== WHAT NEEDS TO BE DONE ==
In the records below, repeat exactly the lines between the line holding "総計 | 被服及び履物: 772.9 -> 482.6" and the line holding "総計 | 被服及び履物: 482.6 -> 482.5", inclusive, and drop the pictures.

+--

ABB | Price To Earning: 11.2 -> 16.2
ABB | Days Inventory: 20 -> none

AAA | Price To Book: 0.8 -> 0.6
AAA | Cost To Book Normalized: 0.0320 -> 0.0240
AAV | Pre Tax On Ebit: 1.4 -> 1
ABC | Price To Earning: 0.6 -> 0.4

+--

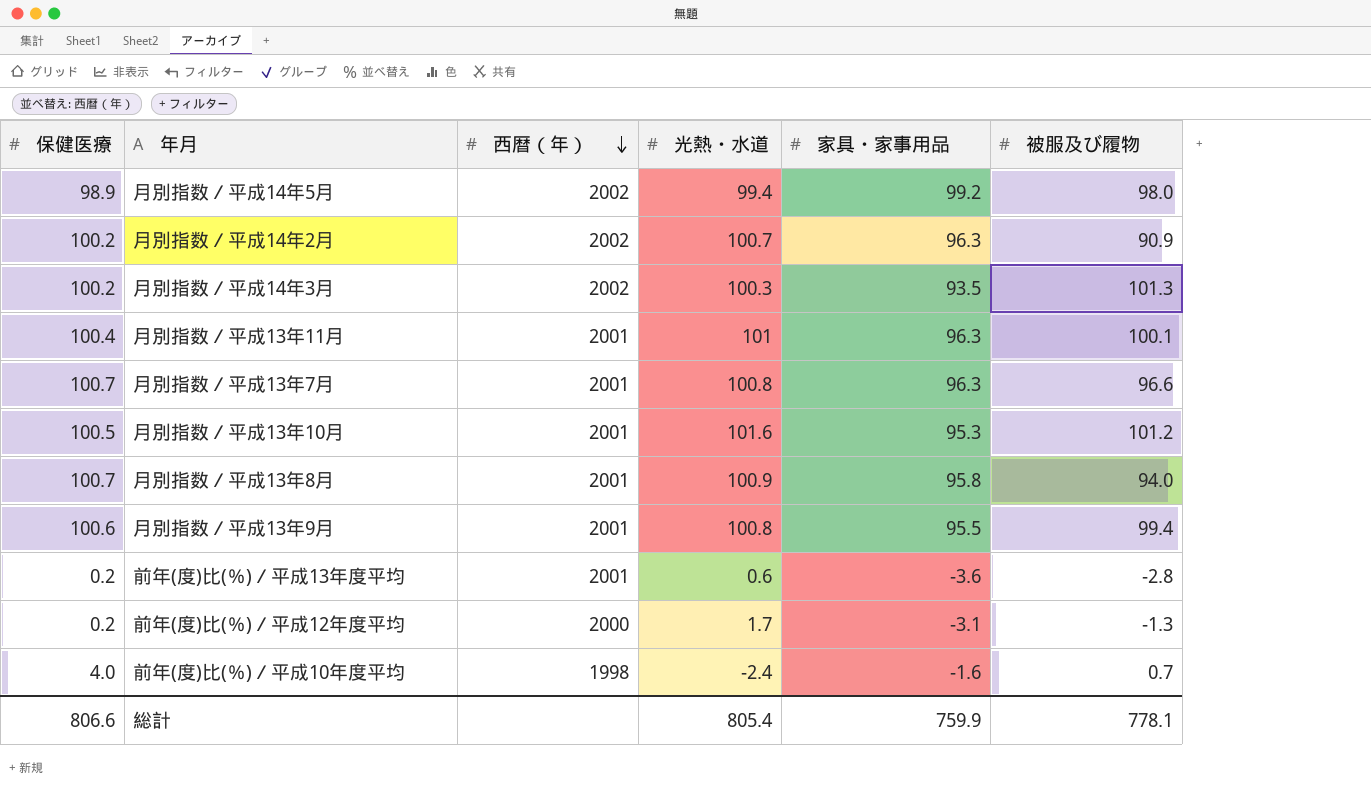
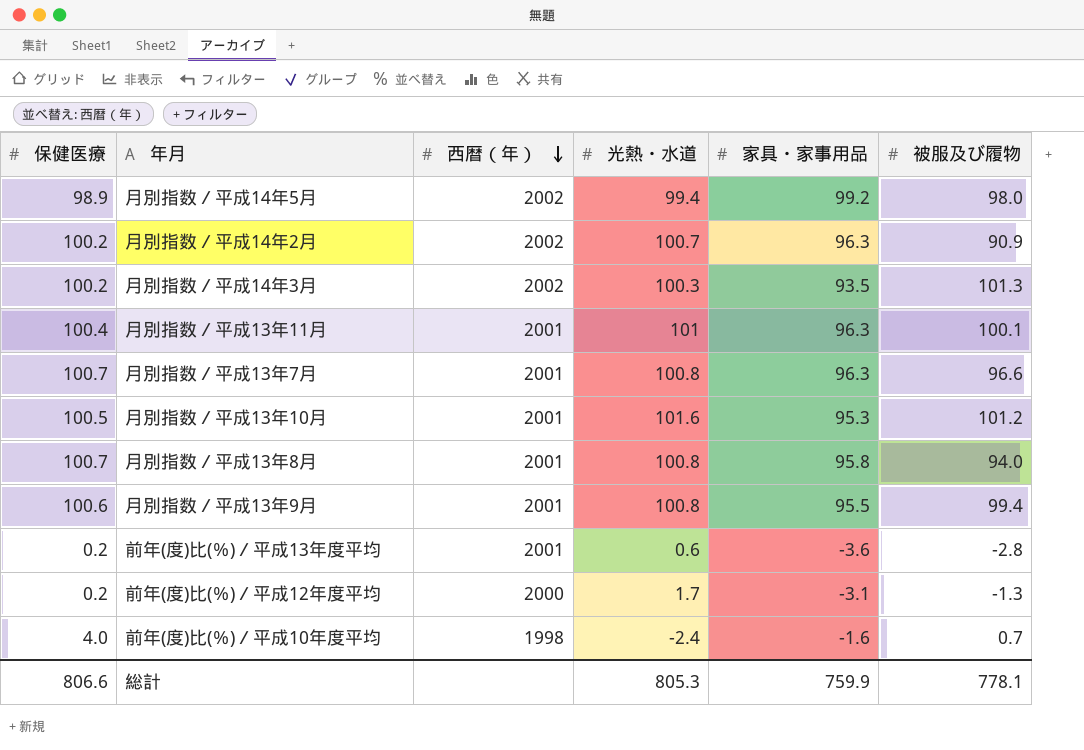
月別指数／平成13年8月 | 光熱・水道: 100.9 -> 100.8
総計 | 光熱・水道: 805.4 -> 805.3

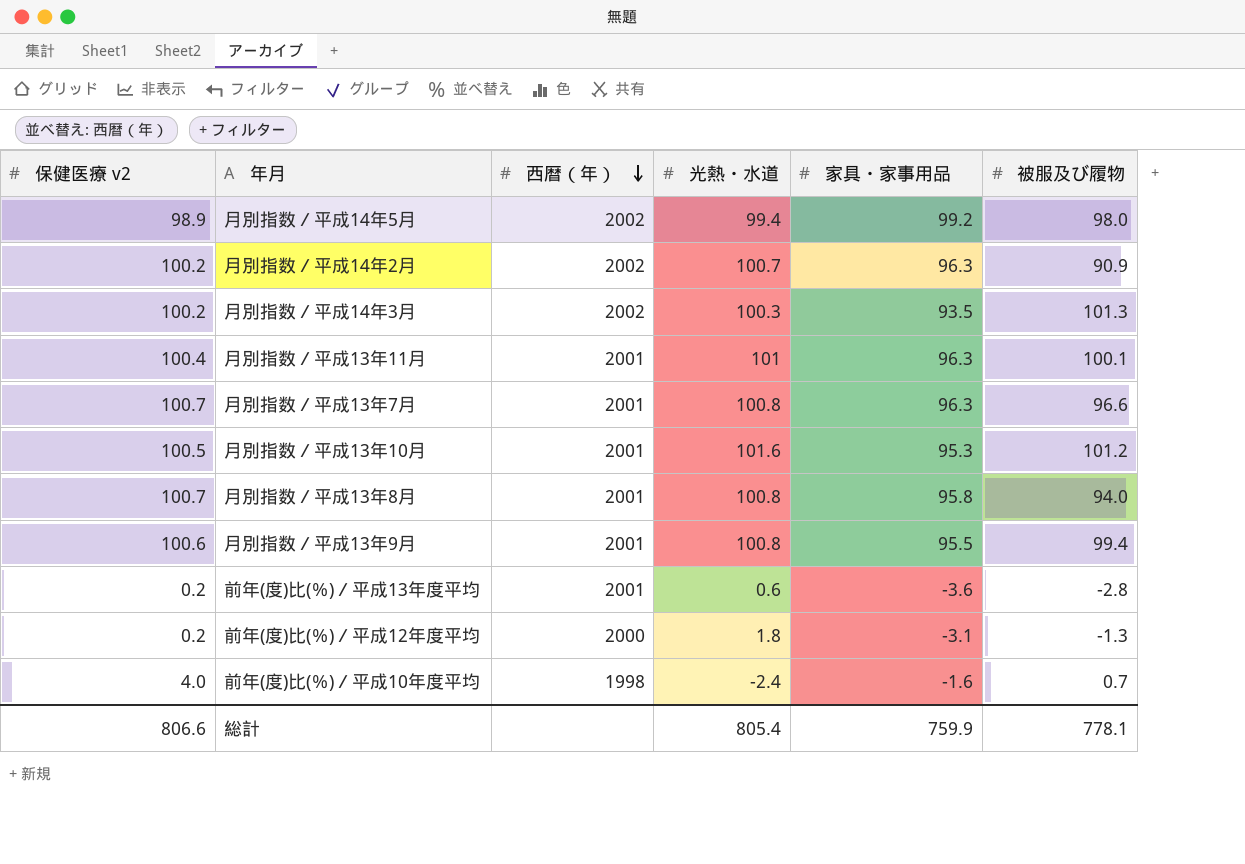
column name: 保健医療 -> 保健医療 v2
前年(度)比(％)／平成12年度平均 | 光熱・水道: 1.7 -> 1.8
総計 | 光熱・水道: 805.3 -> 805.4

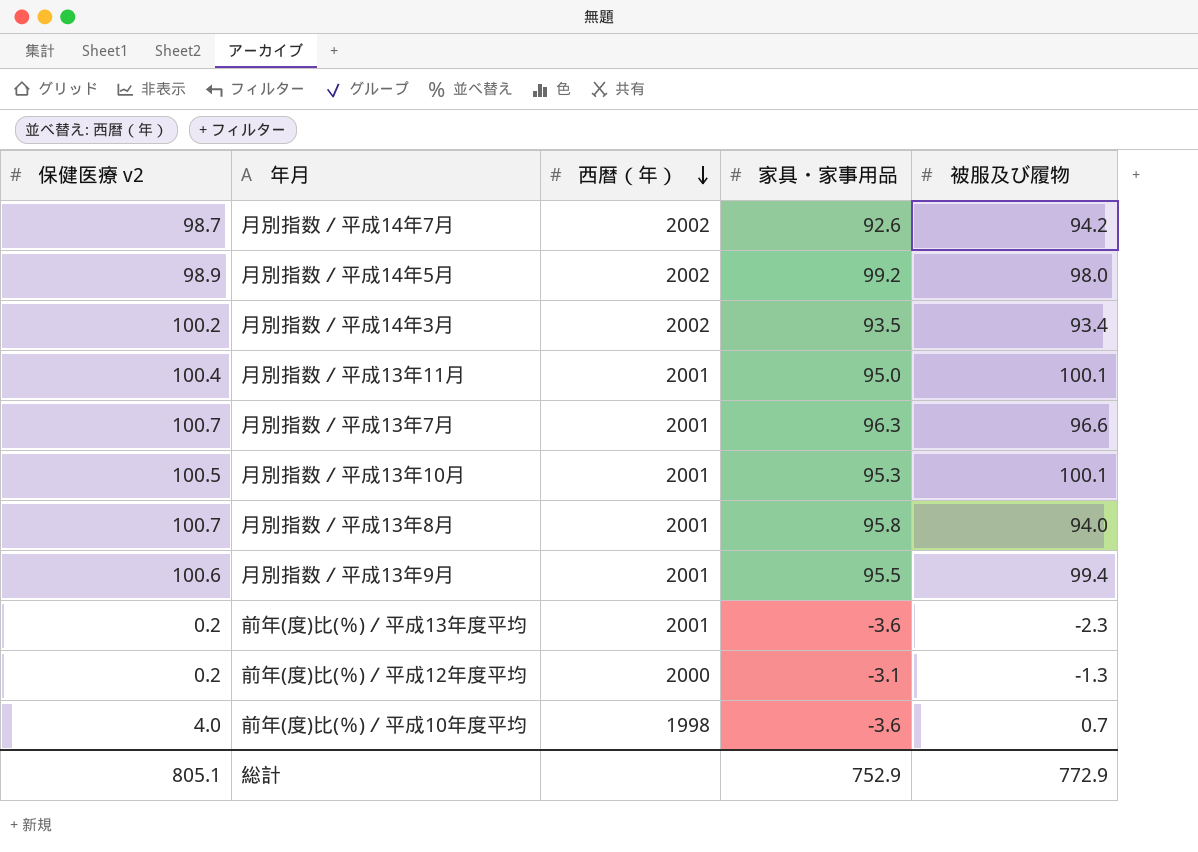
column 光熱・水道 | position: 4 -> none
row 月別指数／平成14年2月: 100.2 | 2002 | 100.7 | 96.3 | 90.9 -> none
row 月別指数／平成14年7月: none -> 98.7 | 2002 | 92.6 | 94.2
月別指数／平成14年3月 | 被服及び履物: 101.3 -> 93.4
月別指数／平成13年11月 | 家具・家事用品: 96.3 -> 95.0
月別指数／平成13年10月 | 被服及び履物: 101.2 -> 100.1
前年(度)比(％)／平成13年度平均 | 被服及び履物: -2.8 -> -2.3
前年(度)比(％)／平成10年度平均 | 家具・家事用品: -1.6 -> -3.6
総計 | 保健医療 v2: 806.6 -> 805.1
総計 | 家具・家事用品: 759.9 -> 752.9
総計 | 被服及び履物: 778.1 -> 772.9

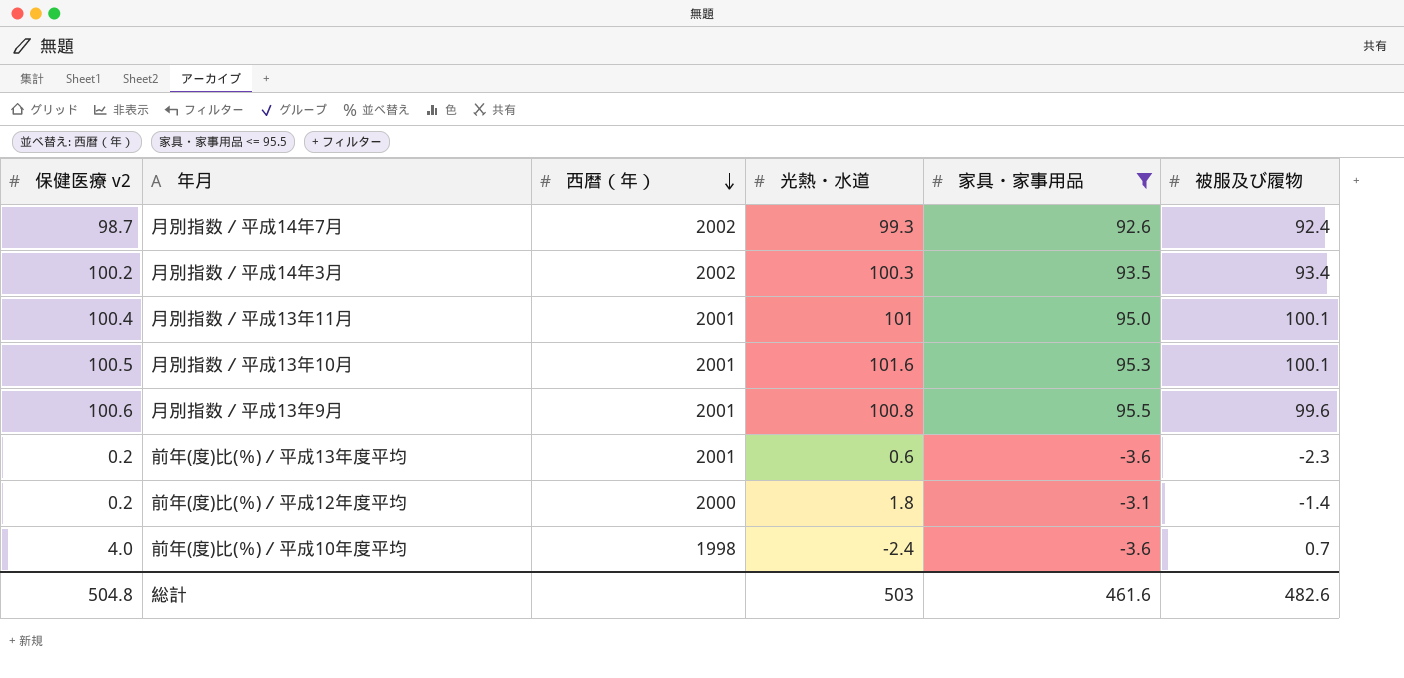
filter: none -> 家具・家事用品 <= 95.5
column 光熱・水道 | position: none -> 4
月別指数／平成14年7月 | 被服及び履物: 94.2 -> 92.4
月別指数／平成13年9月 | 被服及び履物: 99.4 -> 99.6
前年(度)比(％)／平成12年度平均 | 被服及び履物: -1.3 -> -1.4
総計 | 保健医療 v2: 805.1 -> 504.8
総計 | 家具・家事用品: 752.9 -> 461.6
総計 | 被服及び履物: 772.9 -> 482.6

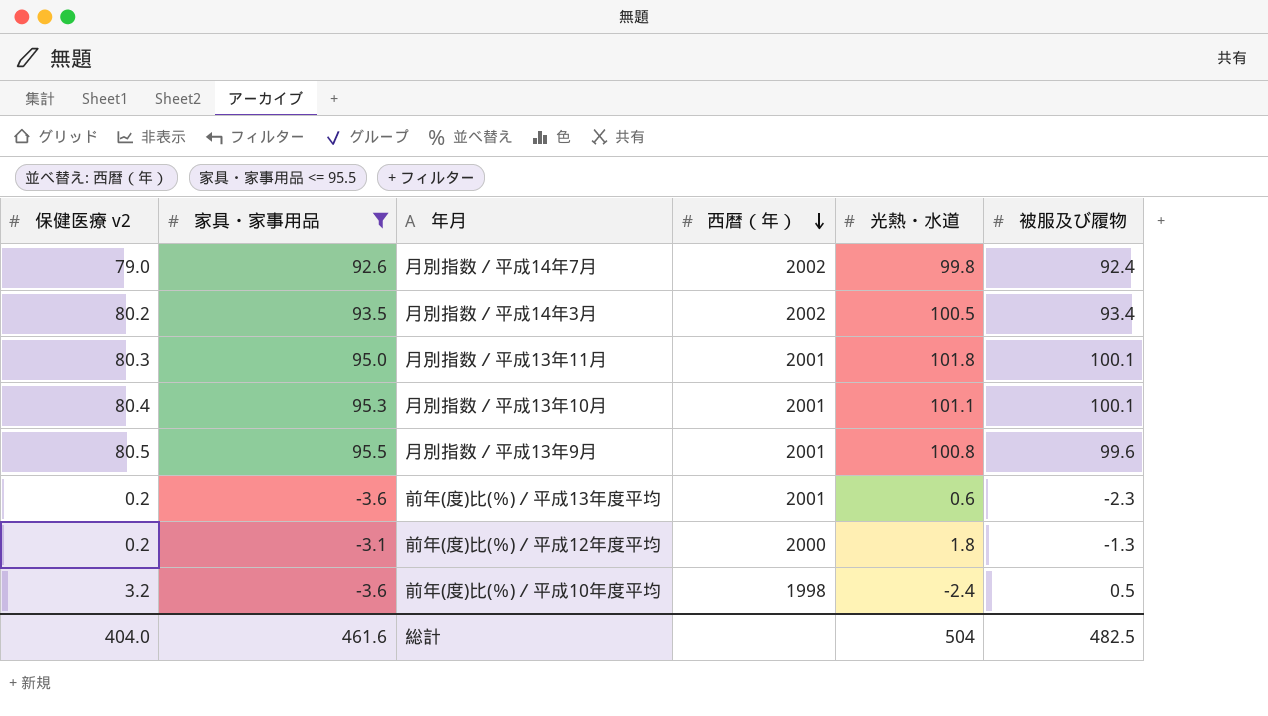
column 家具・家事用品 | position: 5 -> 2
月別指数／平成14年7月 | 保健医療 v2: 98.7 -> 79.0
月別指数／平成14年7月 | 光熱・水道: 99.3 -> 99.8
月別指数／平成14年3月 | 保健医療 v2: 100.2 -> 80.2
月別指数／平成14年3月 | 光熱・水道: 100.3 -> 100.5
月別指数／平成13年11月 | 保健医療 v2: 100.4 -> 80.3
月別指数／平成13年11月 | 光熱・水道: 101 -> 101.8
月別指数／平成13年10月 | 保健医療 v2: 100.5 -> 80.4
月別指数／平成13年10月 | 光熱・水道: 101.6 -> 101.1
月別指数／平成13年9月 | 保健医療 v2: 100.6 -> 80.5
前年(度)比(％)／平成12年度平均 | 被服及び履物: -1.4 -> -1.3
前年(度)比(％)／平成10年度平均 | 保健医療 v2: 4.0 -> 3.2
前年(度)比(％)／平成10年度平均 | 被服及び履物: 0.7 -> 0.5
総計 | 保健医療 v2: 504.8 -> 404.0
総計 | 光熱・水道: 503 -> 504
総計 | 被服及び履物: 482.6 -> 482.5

+--

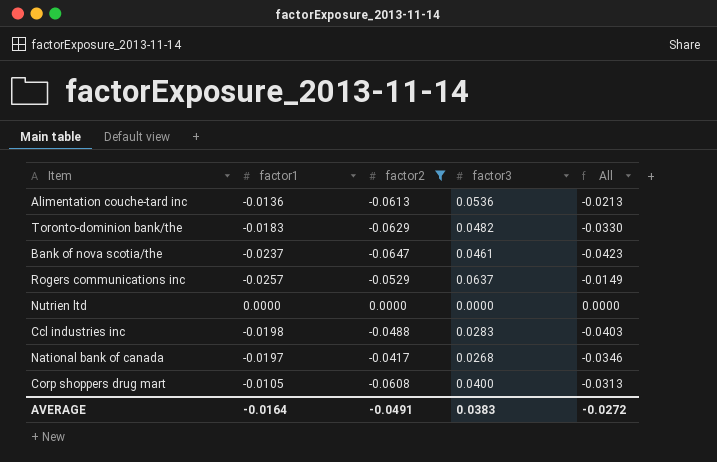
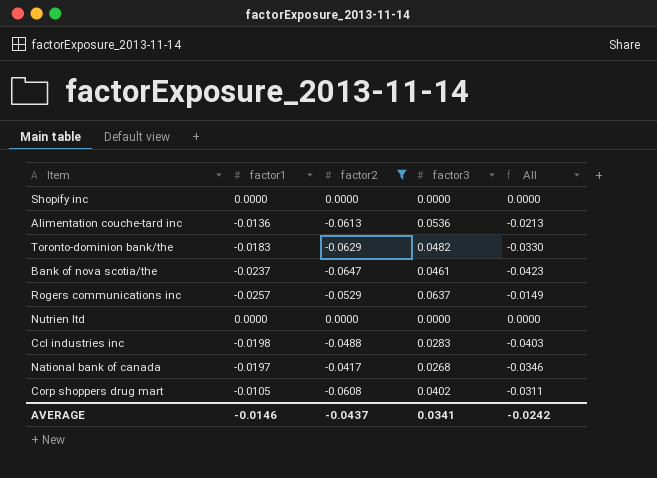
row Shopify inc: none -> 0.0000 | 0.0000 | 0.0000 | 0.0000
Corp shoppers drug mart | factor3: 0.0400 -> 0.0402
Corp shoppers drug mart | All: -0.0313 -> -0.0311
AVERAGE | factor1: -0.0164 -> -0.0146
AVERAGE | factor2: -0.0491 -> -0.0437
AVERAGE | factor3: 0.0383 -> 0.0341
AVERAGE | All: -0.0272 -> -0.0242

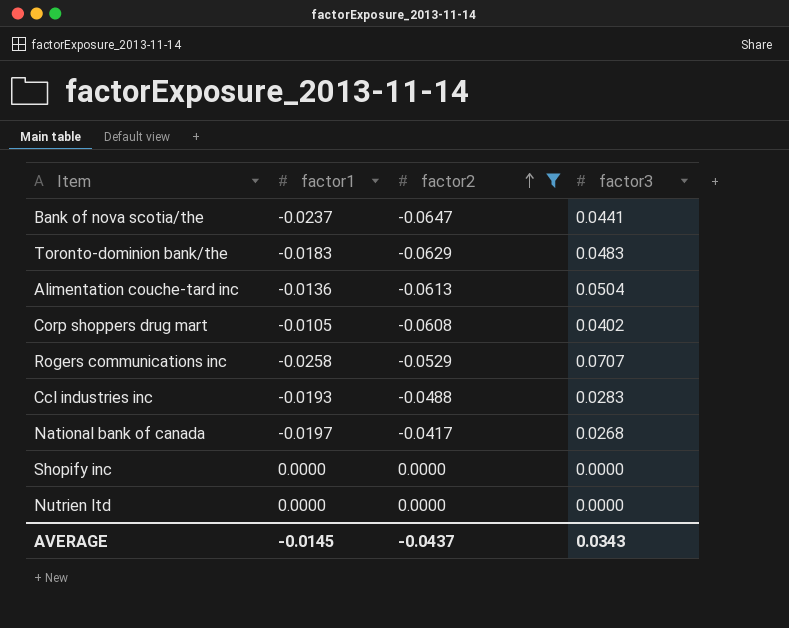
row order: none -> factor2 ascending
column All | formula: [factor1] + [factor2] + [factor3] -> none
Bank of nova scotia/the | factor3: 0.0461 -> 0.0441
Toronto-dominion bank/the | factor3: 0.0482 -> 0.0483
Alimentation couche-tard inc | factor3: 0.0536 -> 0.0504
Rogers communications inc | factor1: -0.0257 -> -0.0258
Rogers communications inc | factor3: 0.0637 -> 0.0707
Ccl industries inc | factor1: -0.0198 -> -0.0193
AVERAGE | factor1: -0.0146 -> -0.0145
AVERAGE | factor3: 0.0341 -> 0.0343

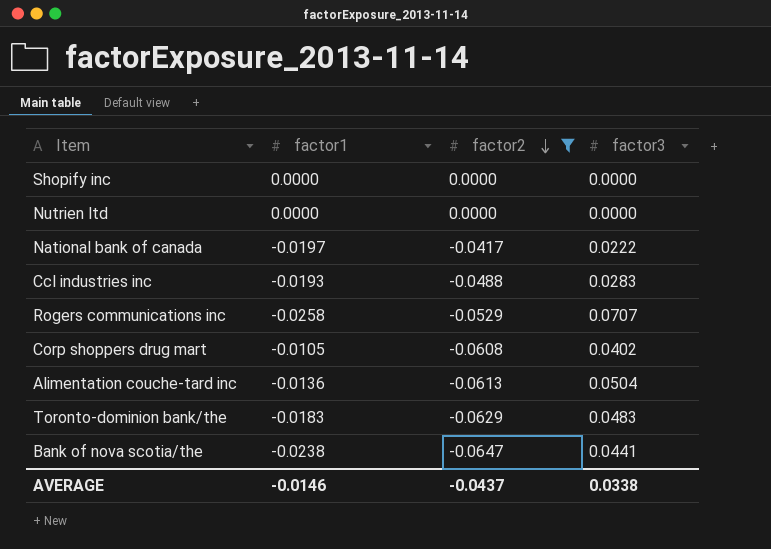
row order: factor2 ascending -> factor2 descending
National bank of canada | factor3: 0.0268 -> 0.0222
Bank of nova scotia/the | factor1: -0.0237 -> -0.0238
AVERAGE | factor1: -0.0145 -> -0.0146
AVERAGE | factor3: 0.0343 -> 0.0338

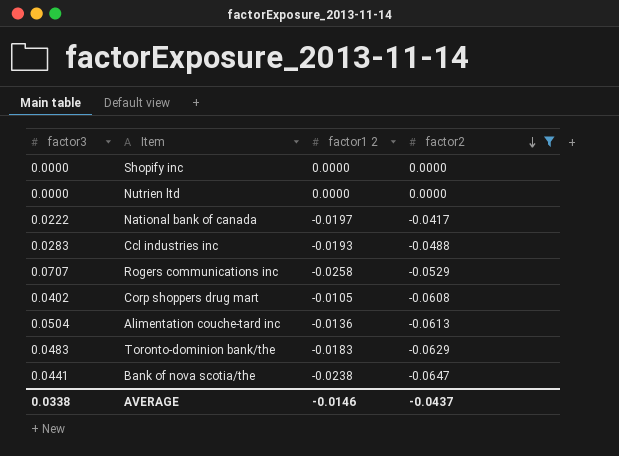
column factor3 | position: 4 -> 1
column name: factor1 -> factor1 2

+--

== THE ANSWER ==
総計 | 被服及び履物: 772.9 -> 482.6

column 家具・家事用品 | position: 5 -> 2
月別指数／平成14年7月 | 保健医療 v2: 98.7 -> 79.0
月別指数／平成14年7月 | 光熱・水道: 99.3 -> 99.8
月別指数／平成14年3月 | 保健医療 v2: 100.2 -> 80.2
月別指数／平成14年3月 | 光熱・水道: 100.3 -> 100.5
月別指数／平成13年11月 | 保健医療 v2: 100.4 -> 80.3
月別指数／平成13年11月 | 光熱・水道: 101 -> 101.8
月別指数／平成13年10月 | 保健医療 v2: 100.5 -> 80.4
月別指数／平成13年10月 | 光熱・水道: 101.6 -> 101.1
月別指数／平成13年9月 | 保健医療 v2: 100.6 -> 80.5
前年(度)比(％)／平成12年度平均 | 被服及び履物: -1.4 -> -1.3
前年(度)比(％)／平成10年度平均 | 保健医療 v2: 4.0 -> 3.2
前年(度)比(％)／平成10年度平均 | 被服及び履物: 0.7 -> 0.5
総計 | 保健医療 v2: 504.8 -> 404.0
総計 | 光熱・水道: 503 -> 504
総計 | 被服及び履物: 482.6 -> 482.5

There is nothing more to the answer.